# Quick Exploration of interactions in Hillary Clinton's emails using GraphLab
This notebook explores the [Kaggle dataset with Hillary Clinton's emails](https://www.kaggle.com/kaggle/hillary-clinton-emails). Other notebooks or scripts can be found in [this repository](https://github.com/SymbolAndKey/hillary-clinton-emails). The goal of this notebook is to explore interactions in email exchanges. In particular, it follows from [this notebook](https://www.kaggle.com/gpayen/d/kaggle/hillary-clinton-emails/interaction-between-contacts/notebook) which found a few contacts were more connected than others.

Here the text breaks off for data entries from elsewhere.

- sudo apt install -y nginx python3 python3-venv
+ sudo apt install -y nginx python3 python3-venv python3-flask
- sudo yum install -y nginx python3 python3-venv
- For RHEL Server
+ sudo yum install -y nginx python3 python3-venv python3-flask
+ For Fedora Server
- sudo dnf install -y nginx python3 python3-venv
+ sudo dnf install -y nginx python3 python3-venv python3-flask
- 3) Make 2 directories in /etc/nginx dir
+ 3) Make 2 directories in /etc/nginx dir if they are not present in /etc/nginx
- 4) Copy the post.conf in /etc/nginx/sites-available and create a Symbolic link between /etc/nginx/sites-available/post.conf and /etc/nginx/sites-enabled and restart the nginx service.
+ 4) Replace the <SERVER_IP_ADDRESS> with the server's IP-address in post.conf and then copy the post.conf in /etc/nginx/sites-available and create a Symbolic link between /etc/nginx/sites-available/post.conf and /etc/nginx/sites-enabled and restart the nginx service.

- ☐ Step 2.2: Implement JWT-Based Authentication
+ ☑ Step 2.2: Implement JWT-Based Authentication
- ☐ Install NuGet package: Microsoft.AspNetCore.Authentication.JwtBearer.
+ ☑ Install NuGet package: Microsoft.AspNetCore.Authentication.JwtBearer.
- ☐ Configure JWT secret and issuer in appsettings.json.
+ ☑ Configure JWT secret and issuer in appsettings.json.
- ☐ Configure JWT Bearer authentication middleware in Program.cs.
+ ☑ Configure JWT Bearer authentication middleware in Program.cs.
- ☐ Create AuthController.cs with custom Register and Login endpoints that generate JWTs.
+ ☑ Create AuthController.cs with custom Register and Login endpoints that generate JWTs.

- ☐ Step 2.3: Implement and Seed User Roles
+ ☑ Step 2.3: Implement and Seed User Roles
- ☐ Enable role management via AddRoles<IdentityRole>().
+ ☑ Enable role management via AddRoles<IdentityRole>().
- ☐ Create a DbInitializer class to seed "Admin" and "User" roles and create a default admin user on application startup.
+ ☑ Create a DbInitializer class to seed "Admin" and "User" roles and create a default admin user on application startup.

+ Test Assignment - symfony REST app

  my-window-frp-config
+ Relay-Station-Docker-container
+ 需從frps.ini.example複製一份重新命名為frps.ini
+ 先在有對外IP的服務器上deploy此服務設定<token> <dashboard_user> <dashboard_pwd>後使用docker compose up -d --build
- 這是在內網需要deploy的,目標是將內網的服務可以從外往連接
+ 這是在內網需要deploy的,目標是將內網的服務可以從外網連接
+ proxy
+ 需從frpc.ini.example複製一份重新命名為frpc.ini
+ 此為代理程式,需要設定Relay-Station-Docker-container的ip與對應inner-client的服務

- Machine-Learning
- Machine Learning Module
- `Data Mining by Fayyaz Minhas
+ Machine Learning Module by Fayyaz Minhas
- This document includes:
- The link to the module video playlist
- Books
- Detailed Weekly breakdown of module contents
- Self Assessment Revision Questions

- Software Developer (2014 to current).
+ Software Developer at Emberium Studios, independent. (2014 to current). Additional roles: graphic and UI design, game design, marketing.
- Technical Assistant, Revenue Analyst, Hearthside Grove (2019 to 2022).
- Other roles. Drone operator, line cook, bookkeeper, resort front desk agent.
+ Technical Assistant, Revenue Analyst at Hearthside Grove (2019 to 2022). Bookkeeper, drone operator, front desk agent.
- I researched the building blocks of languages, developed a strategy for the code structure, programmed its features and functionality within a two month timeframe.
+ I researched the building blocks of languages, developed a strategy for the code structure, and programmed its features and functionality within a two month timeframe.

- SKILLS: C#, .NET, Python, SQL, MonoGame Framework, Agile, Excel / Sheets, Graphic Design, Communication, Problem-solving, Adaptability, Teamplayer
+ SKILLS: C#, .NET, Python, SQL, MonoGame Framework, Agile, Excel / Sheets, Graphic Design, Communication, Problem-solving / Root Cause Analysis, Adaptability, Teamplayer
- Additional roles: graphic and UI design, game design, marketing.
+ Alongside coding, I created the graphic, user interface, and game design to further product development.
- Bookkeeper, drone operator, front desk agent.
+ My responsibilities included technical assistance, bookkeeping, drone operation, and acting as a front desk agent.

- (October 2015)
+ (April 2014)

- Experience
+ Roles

The goal would be to take a closer look at these contacts.
The secondary (meta-)goal is to use and evaluate the GraphLab framework for this task.

In [1]:
import graphlab as gl
gl.canvas.set_target('ipynb')

## Loading the data
The dataset was either in a few CSVf files or in a single sqlite DB. CSV loading is similar to pandas, but SQL is done via ODBC. So before executing queries, we had to first set up an ODBC data source, after that, the rest is the same:  

In [3]:
conn = gl.connect_odbc('DSN=hillary')
emails = gl.SFrame.from_odbc(conn, """
SELECT *
FROM Emails
""")
aliases = gl.SFrame.from_odbc(conn, """
SELECT a.Alias, p.Name
FROM Aliases a
JOIN Persons p ON p.Id = a.PersonId
""")

## Cleaning the data
For small pre-processing, we adapted the following script from [this notebook](https://www.kaggle.com/groe0029/d/kaggle/hillary-clinton-emails/clinton-email-graph-with-pageranks/code):

In [4]:
def resolve_person(name):
    name = str(name).lower().replace(",","").split("@")[0]
    if ("mills" in name) or ("cheryl" in name) or ("nill" in name) or ("miliscd" in name) or ("cdm" in name) or ("aliil" in name) or ("miliscd" in name):
        return "Cheryl Mills"
    elif ("a bed" in name) or ("abed" in name) or ("hume abed" in name) or ("huma" in name) or ("eabed" in name):
        return "Huma Abedin"
    elif ("sullivan" in name)  or ("sulliv" in name) or ("sulliy" in name) or ("su ii" in name) or ("suili" in name):
        return "Jake Sullivan"
    elif ("iloty" in name) or ("illoty" in name) or ("jilot" in name):
        return "Lauren Jiloty"
    elif "reines" in name: return "Phillip Reines"
    elif ("valmoro" in name ): return "Lona Valmoro"    
    elif (name == "h") or (name == "h2") or ("secretary" in name) or ("hillary" in name) or ("hrod" in name):
        return "Hillary Clinton"
    elif str(name) == "": return "Redacted"
    #fall back to the aliases file    
    elif len(aliases[aliases['Alias'] == name]) > 0:
        return aliases[aliases['Alias'] == name]['Name'][0]
    else: return name
    
emails['MetadataFrom'] = emails['MetadataFrom'].apply(resolve_person)
emails['MetadataTo'] = emails['MetadataTo'].apply(resolve_person)    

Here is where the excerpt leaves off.